On voit clairement une silhouette frêle, semble-t-il un enfant, en tout cas quelqu'un de petit 

"À 2h46, Nordahl Lelandais mettait son téléphone (celui dont il avait omis de parler aux enquêteurs, ndlr) en mode avion", a poursuivi le procureur. Une minute plus tard, une Audi A3, le même modèle que celui possédé par le suspect, "et corrélé à celui-ci par un certain nombre d'éléments", comme ses gentes et un autocollant, était filmé par une caméra de surveillance de Pont-de-Beauvoisin. "Sur trois des vidéos, il y en a deux où on voit clairement une silhouette frêle, semble-t-il un enfant, en tout cas quelqu'un de petit, avec des cheveux bruns dénoués et une robe blanche", comme celle que portait Maëlys le soir de sa disparition, sur le siège passager avant. 

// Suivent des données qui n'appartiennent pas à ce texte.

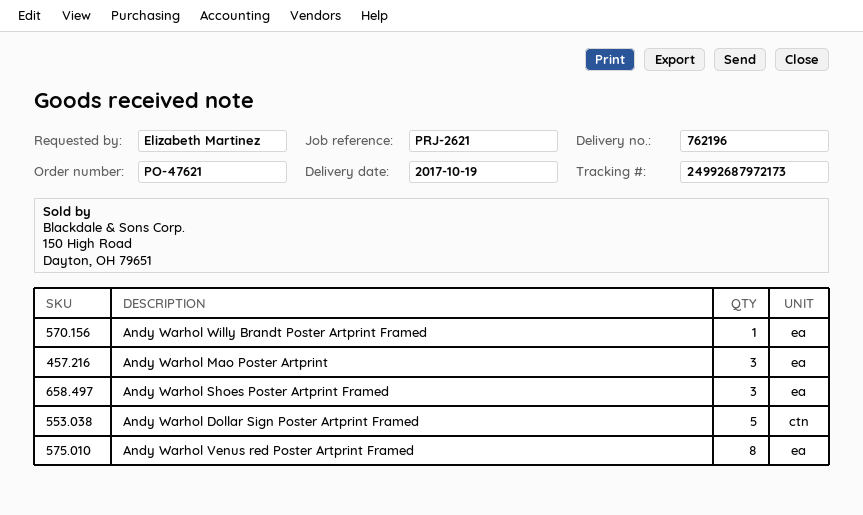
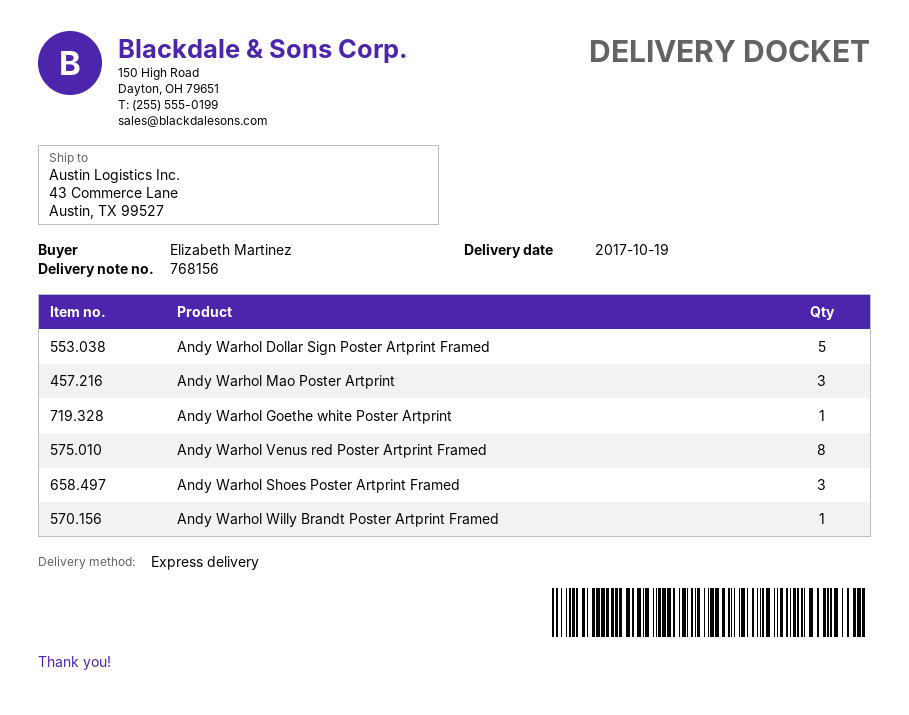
delivery note number: 762196 -> 768156
Andy Warhol Goethe white Poster Artprint: none -> 1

"Il a maintenu ses dénégations". Un peu avant 3h30 du matin, "le véhicule est à nouveau filmé en sens inverse, le conducteur est alors seul", a poursuivi Jean-Yves Coquillat, précisant que le mode avion du téléphone avait été désactivé une minute plus tard, à la salle des fêtes. Autres éléments à charge rappelés par le procureur : le nettoyage de fond en comble par Nordhal Lelandais de sa voiture, intervenu le lendemain du mariage, "35 minutes" après sa première audition par les gendarmes, et la demande de résiliation de sa ligne téléphonique, formulée deux jours après les faits. 

C'est un homme qui s'exprime calmement, avec beaucoup de sang froid

Devant les juges, Nordhal Lelandais a été "entendu sur ces contradictions", selon Jean-Yves Coquillat. "Il a indiqué que ce n'était pas sa voiture (sur les vidéos, ndlr), qu'il ne se trouvait pas à cet endroit-là." "C'est un homme qui s'exprime calmement, avec beaucoup de sang froid. Il a maintenu ses dénégations", a ajouté le procureur. Quant à l'usage du mode avion, le suspect a expliqué qu'il avait voulu économiser de la batterie. 

"Nous ne savons pas où chercher". "Il sera difficile de retrouver, disons le, le corps de la fillette si nous ne savons pas où chercher", a conclu Jean-Yves Coquillat, rappelant cependant que les gendarmes "continuent de travailler d'arrache-pied" dans ce dossier. "Mais cette affaire ne sera pas totalement résolue tant que l'on ne l'aura pas retrouvée". 

Écroué après la découverte d'une trace ADN de Maëlys dans sa voiture, Nordahl Lelandais a toujours nié toute implication dans la disparition de l'enfant. L'important dispositif de recherches mobilisé depuis trois mois pour tenter de retrouver la fillette, désormais âgée de neuf ans, est pour l'instant resté vain. Jeudi matin, le suspect a par ailleurs obtenu l'annulation d'une partie de la procédure : le 31 août, il avait été entendu sans être filmé, alors que le code pénal l'exige pour une affaire criminelle. Les procès-verbaux concernés ont donc été retirés du dossier, sans conséquence majeure pour la suite des investigations.